Bolsonaro durante entrevista onde mais uma vez agride as famílias dos mais de 500 mil mortos pela Covid no País

Com informações da revista Fórum e do jornal O Vale

Antes de surtar e agredir a jornalista Laurene Santos da TV Vanguarda, afiliada da Rede Globo, o presidente Jair Bolsonaro foi chamado de ‘genocida’ por moradores de Guaratinguetá , que protestavam contra as 500 mil mortes provocadas pela Covid no País.

Reportagem do Jornal O Vale traça toda a trajetória de Bolsonaro na cidade, onde desembarcou na base da Força Aérea Brasileira, por volta das 10h.

“ Sem máscara, o que é proibido no estado de São Paulo, Bolsonaro provocou aglomeração ao cumprimentar e tirar fotos com simpatizantes”, relata o jornal.

Depois de participar da solenidade militar de formatura de sargentos da aeronáutica, ele, por volta das 12h30, foi visitar o Hospital de campanha da cidade, que será transformado em uma Unidade de Pronto Atendimento – UPA.

Na chegada ele foi recebido aos gritos de ‘genocida’ e de ‘fora Bolsonaro’ de moradores da cidade, que acabaram hostilizados por apoiadores raiz do tresloucado presidente da República.

Após uma visita de 20 minutos, Bolsonaro não suportou os questionamentos da imprensa sobre ter usado máscara na chegada à cidade, lembrando-lhe da multa aplicada pelo governo de São Paulo.

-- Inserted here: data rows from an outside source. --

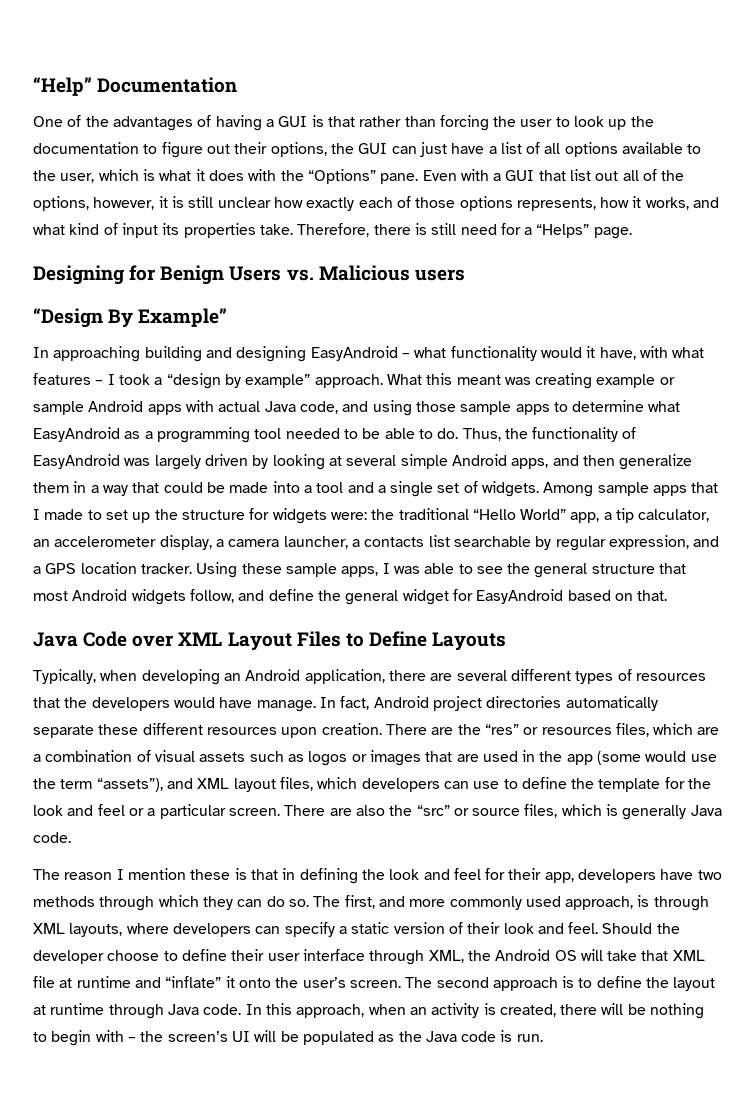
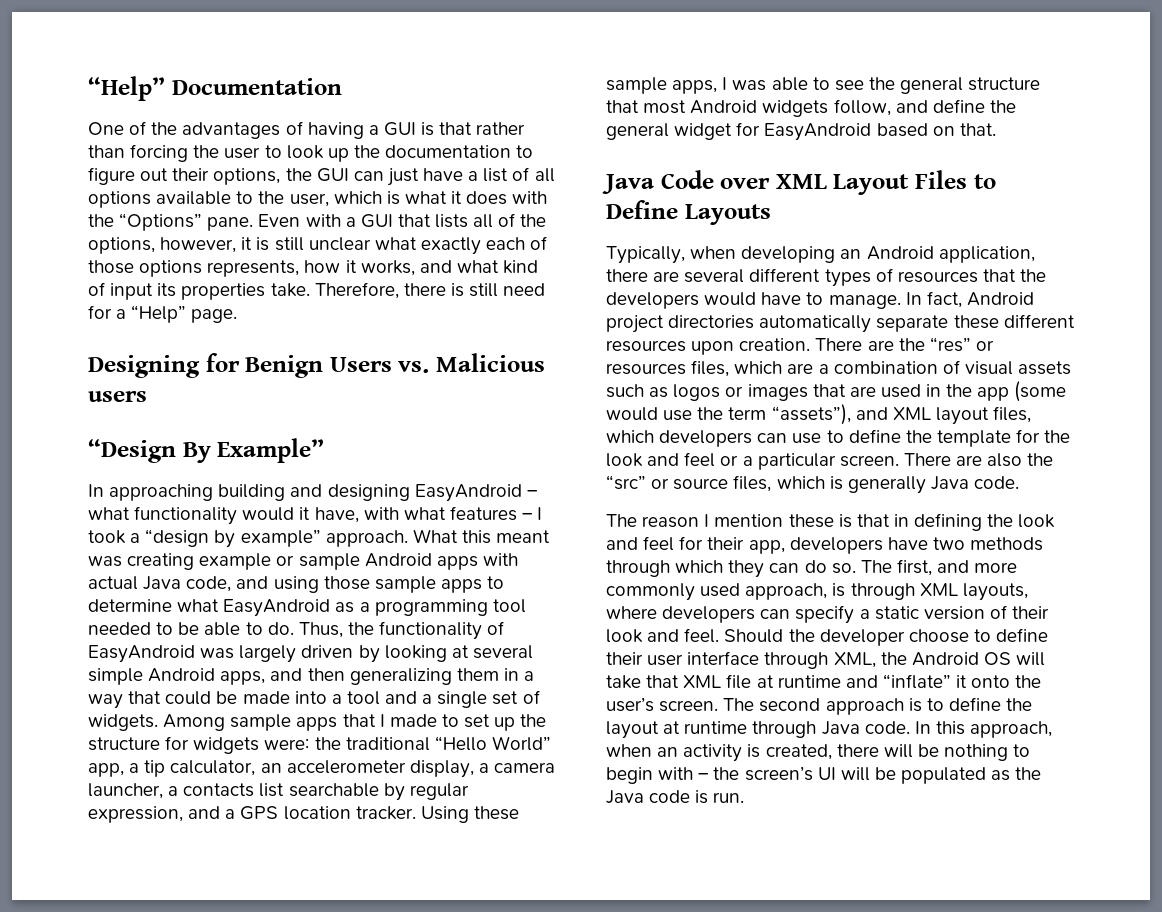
- Even with a GUI that list out all of the options, however, it is still unclear how exactly each of those options represents, how it works, and what kind of input its properties take.
+ Even with a GUI that lists all of the options, however, it is still unclear what exactly each of those options represents, how it works, and what kind of input its properties take.
- Therefore, there is still need for a “Helps” page.
+ Therefore, there is still need for a “Help” page.
- Thus, the functionality of EasyAndroid was largely driven by looking at several simple Android apps, and then generalize them in a way that could be made into a tool and a single set of widgets.
+ Thus, the functionality of EasyAndroid was largely driven by looking at several simple Android apps, and then generalizing them in a way that could be made into a tool and a single set of widgets.
- Typically, when developing an Android application, there are several different types of resources that the developers would have manage.
+ Typically, when developing an Android application, there are several different types of resources that the developers would have to manage.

“Bota agora, estou sem máscara em Guaratinguetá. Está feliz agora? Está feliz agora? Essa Globo é uma merda de imprensa, vocês são uma porcaria de imprensa…”, gritou Bolsonaro, quando a repórter tenta falar.

“Cala a boca. Vocês são canalhas. Um jornalismo canalha vocês fazem. Que não ajuda em nada. Vocês destroem a família brasileira, vocês destroem a religião. A Rede Globo não presta. É uma péssima fonte de informação. […] Você tinha que ter vergonha na cara de prestar um serviço porco desse que você faz na Rede Globo”, gritou, abandonando a entrevista.